* **WORK TASK**
Each line with the word "Strong" must appear in the answer, copied from the records.

──────── RECORD EXTRACTS ────────

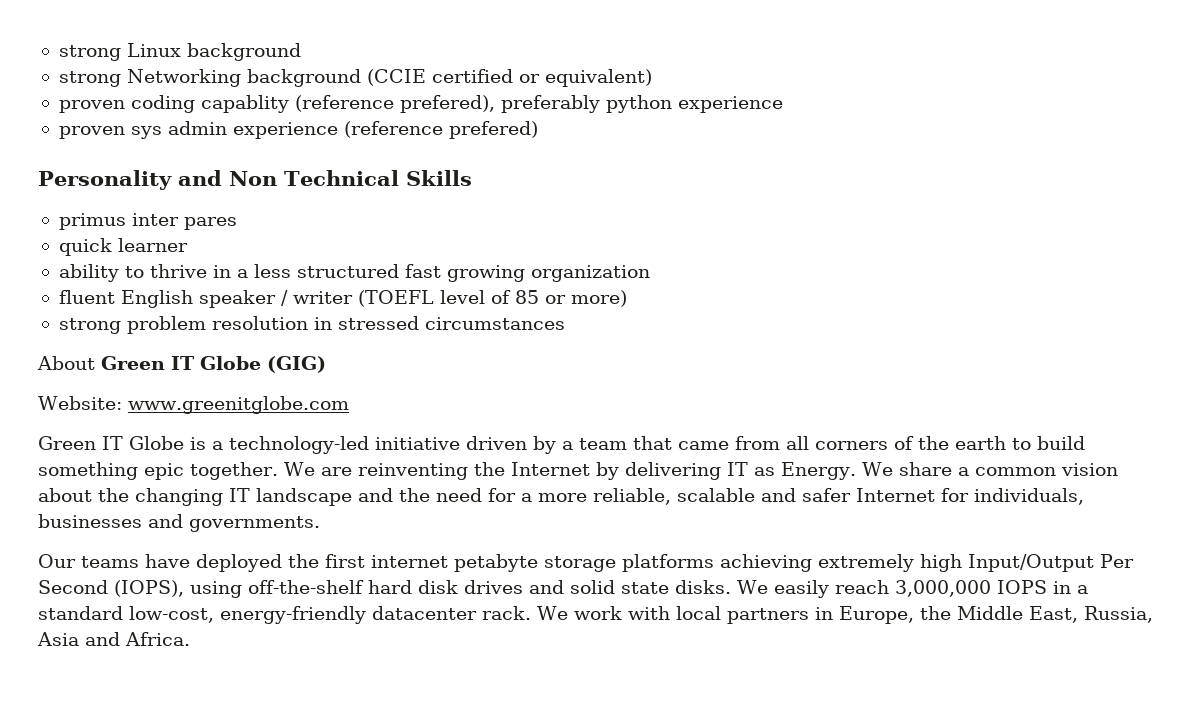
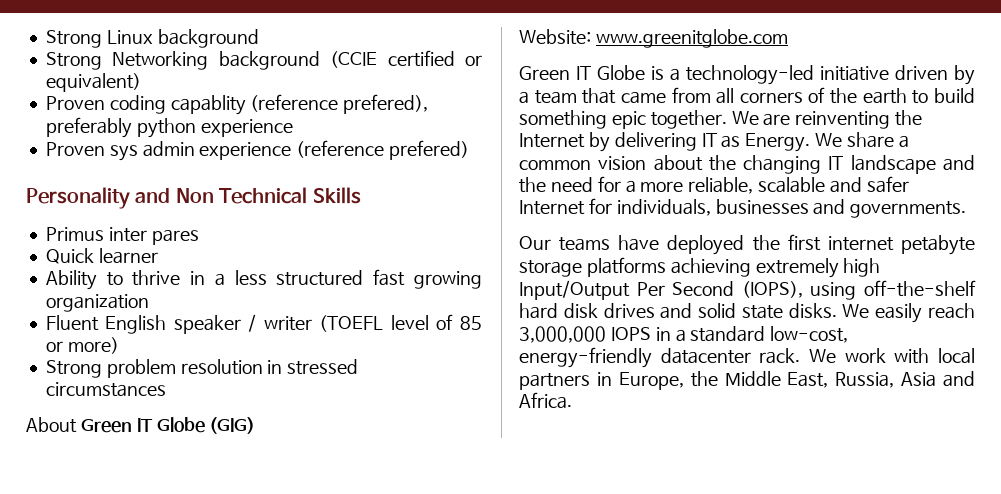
[58,45,121,61] strong -> [45,30,102,48] Strong
[58,71,121,87] strong -> [45,52,102,70] Strong
[58,100,125,113] proven -> [45,96,105,110] Proven
[58,126,125,139] proven -> [45,142,105,156] Proven
[58,213,126,230] primus -> [45,227,104,241] Primus
[58,238,112,256] quick -> [45,248,94,264] Quick
[58,264,119,282] ability -> [45,270,97,290] Ability
[58,290,115,304] fluent -> [45,315,99,331] Fluent
[58,318,121,334] strong -> [45,360,102,378] Strong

────────

* **ANSWER SECTION**
[58,45,121,61] strong -> [45,30,102,48] Strong
[58,71,121,87] strong -> [45,52,102,70] Strong
[58,318,121,334] strong -> [45,360,102,378] Strong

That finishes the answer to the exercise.